Copy out each entry precisely; no image belongs in the result.
╭─ INPUT MATERIAL
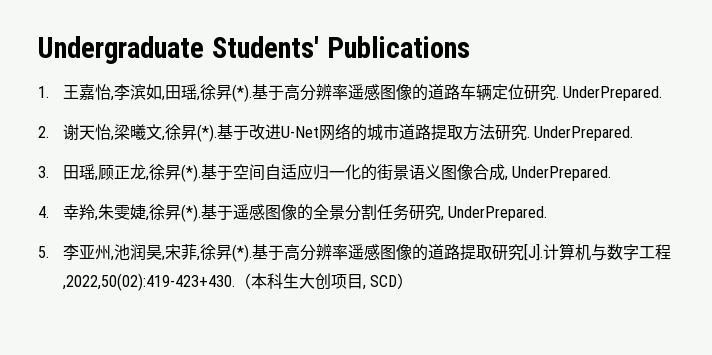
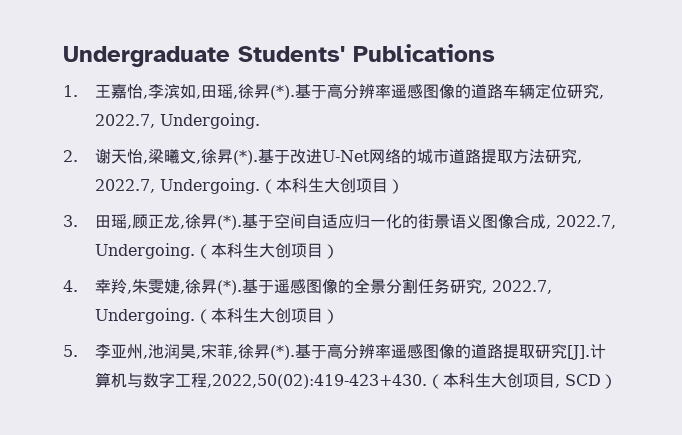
[556,86,663,101] . UnderPrepared. -> [598,95,604,99] [94,113,260,129] , 2022.7, Undergoing.
[527,126,634,141] . UnderPrepared. -> [576,160,582,164] [94,178,404,194] , 2022.7, Undergoing.（本科生大创项目）
[512,166,612,181] UnderPrepared. -> [555,215,616,229] [94,243,339,259] 2022.7, Undergoing.（本科生大创项目）
[448,206,548,221] UnderPrepared. -> [491,280,552,294] [94,308,339,324] 2022.7, Undergoing.（本科生大创项目）

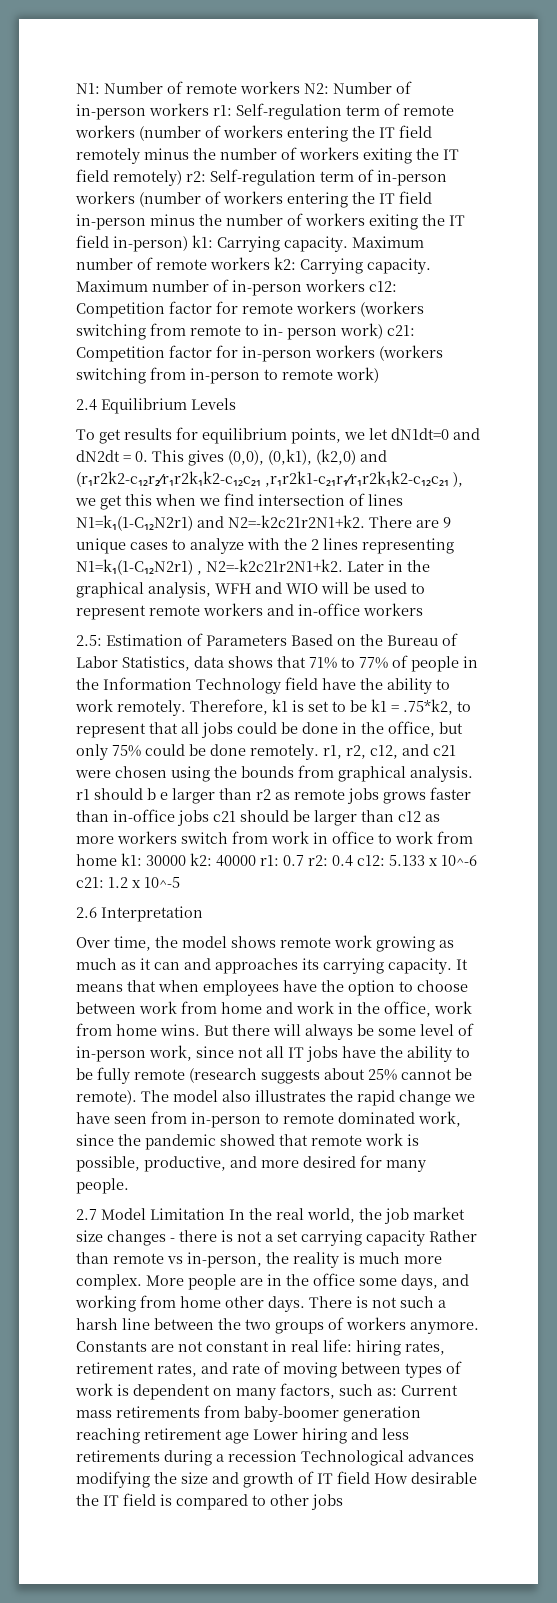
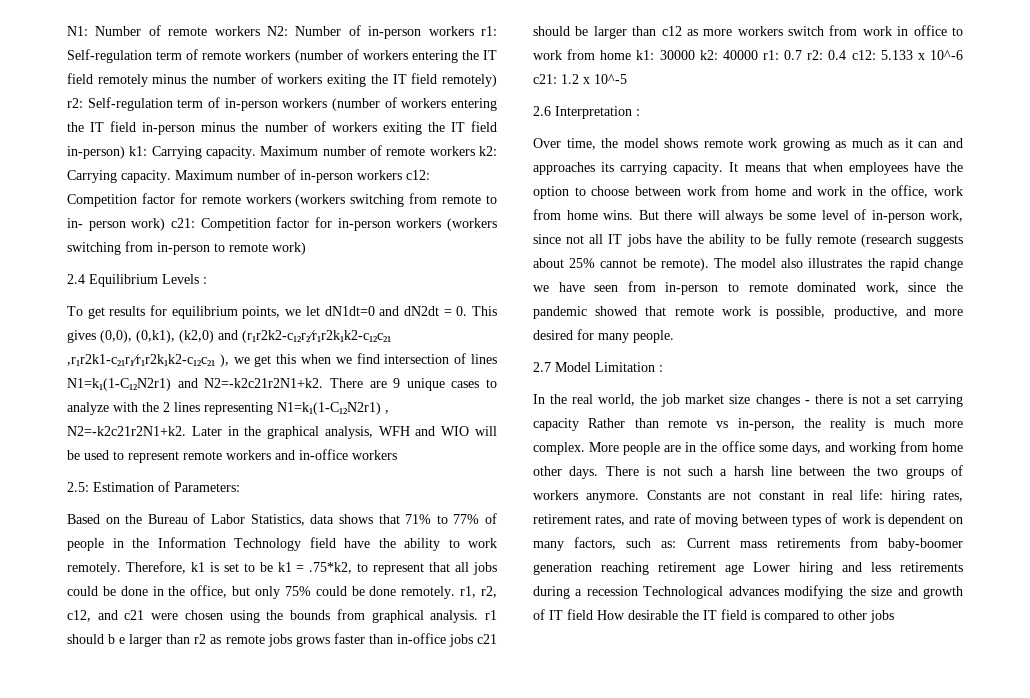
(236, 404) none -> [203,277,207,284] :
[206,635,287,646] Parameters -> [174,482,240,492] Parameters: //
(203, 914) none -> [636,109,640,116] :
(225, 1214) none -> [659,365,663,372] : //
╰─
ANSWER TO THIS PROBLEM
[556,86,663,101] . UnderPrepared. -> [598,95,604,99] [94,113,260,129] , 2022.7, Undergoing.
[527,126,634,141] . UnderPrepared. -> [576,160,582,164] [94,178,404,194] , 2022.7, Undergoing.（本科生大创项目）
[512,166,612,181] UnderPrepared. -> [555,215,616,229] [94,243,339,259] 2022.7, Undergoing.（本科生大创项目）
[448,206,548,221] UnderPrepared. -> [491,280,552,294] [94,308,339,324] 2022.7, Undergoing.（本科生大创项目）

(236, 404) none -> [203,277,207,284] :
[206,635,287,646] Parameters -> [174,482,240,492] Parameters: //
(203, 914) none -> [636,109,640,116] :
(225, 1214) none -> [659,365,663,372] : //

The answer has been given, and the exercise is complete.